* [YOUR INSTRUCTIONS]: Among the entries below, find the lines with "Kites" and copy them.

* [DATASET]:

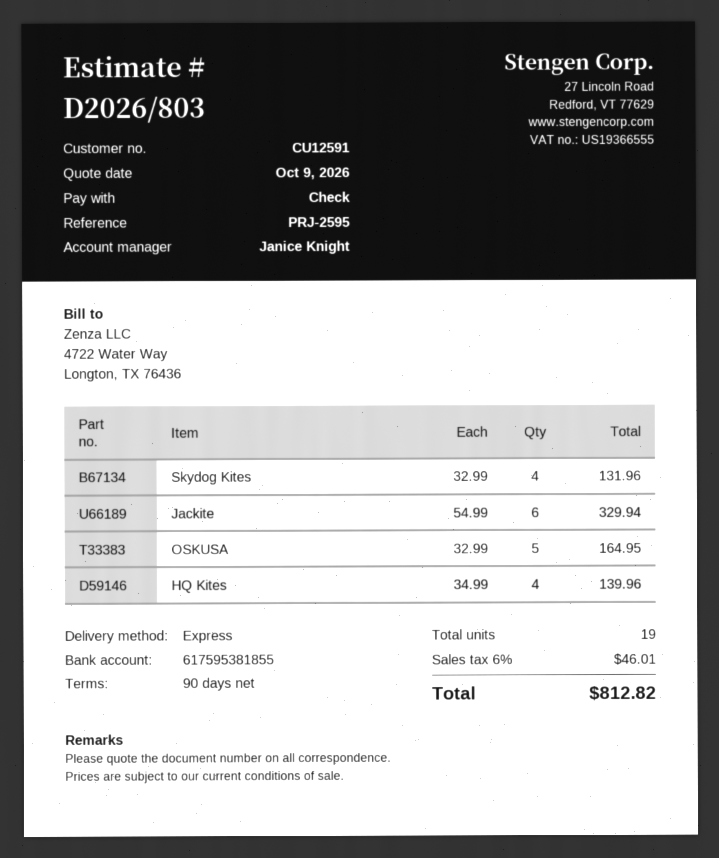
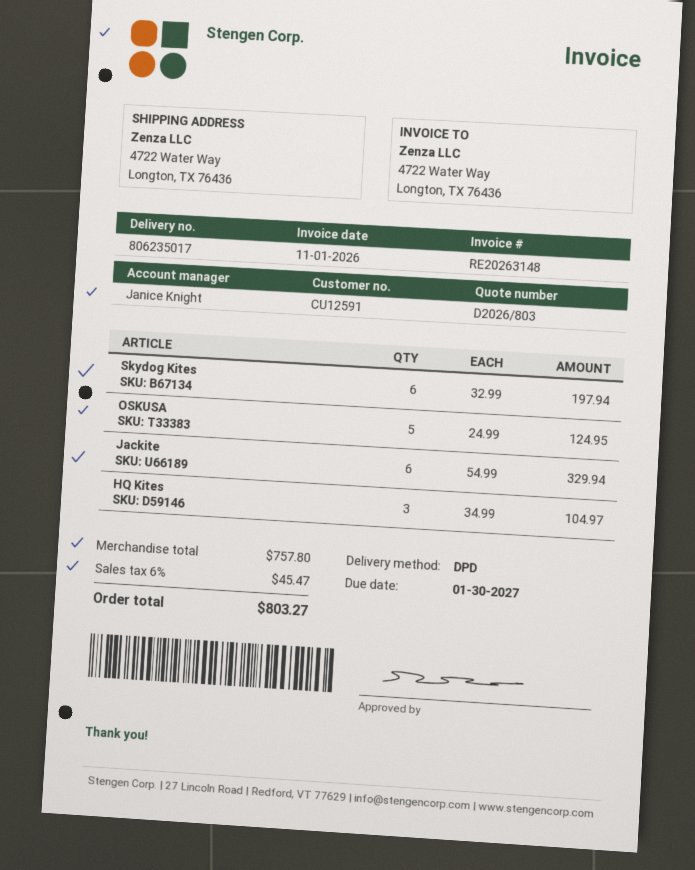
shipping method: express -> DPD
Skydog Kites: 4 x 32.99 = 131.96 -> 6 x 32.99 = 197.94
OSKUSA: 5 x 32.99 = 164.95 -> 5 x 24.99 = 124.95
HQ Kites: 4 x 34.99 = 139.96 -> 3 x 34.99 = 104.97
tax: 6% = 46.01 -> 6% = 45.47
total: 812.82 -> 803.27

* [ANSWER FOR THIS EXERCISE]:
Skydog Kites: 4 x 32.99 = 131.96 -> 6 x 32.99 = 197.94
HQ Kites: 4 x 34.99 = 139.96 -> 3 x 34.99 = 104.97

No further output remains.